##### Records provided

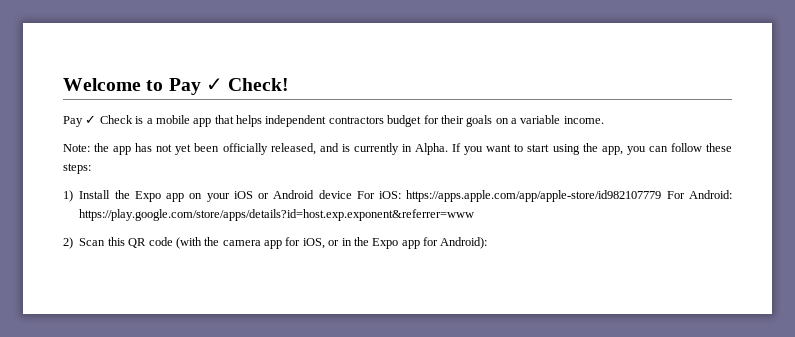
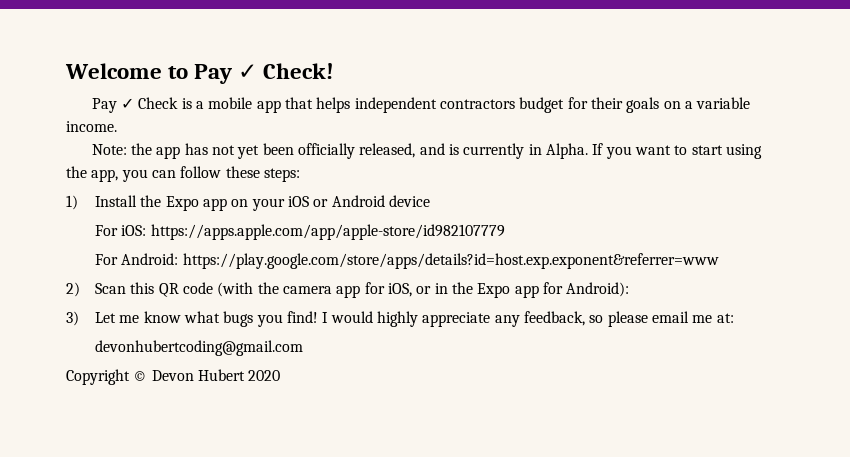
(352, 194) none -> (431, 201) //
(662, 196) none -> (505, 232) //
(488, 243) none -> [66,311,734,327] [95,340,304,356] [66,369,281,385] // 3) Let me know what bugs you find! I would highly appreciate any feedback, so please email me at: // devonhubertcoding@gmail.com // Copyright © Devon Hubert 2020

##########
##### Records provided

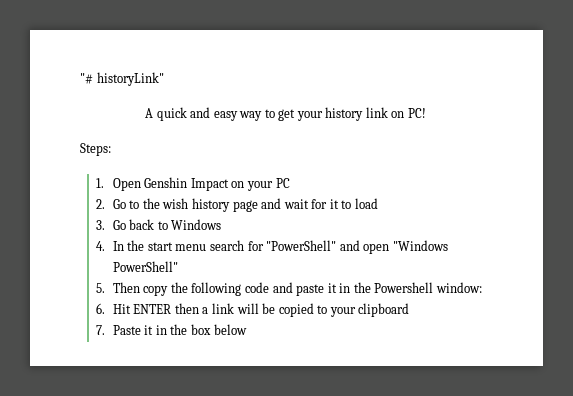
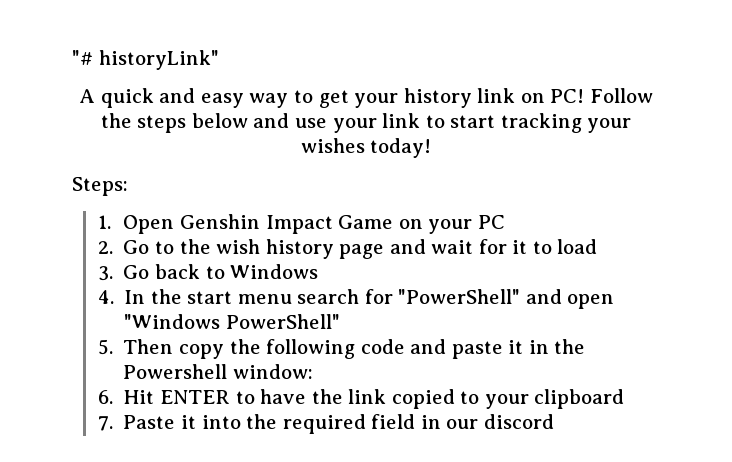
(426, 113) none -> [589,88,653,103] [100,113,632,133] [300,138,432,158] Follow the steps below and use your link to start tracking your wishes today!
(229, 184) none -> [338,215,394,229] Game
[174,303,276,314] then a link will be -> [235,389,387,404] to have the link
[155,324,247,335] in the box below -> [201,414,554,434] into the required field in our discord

##########

> [Activity]:
Your answer should consist of copies of the lines above that include the string "none".

> [Finished exercise]:
(352, 194) none -> (431, 201) //
(662, 196) none -> (505, 232) //
(488, 243) none -> [66,311,734,327] [95,340,304,356] [66,369,281,385] // 3) Let me know what bugs you find! I would highly appreciate any feedback, so please email me at: // devonhubertcoding@gmail.com // Copyright © Devon Hubert 2020
(426, 113) none -> [589,88,653,103] [100,113,632,133] [300,138,432,158] Follow the steps below and use your link to start tracking your wishes today!
(229, 184) none -> [338,215,394,229] Game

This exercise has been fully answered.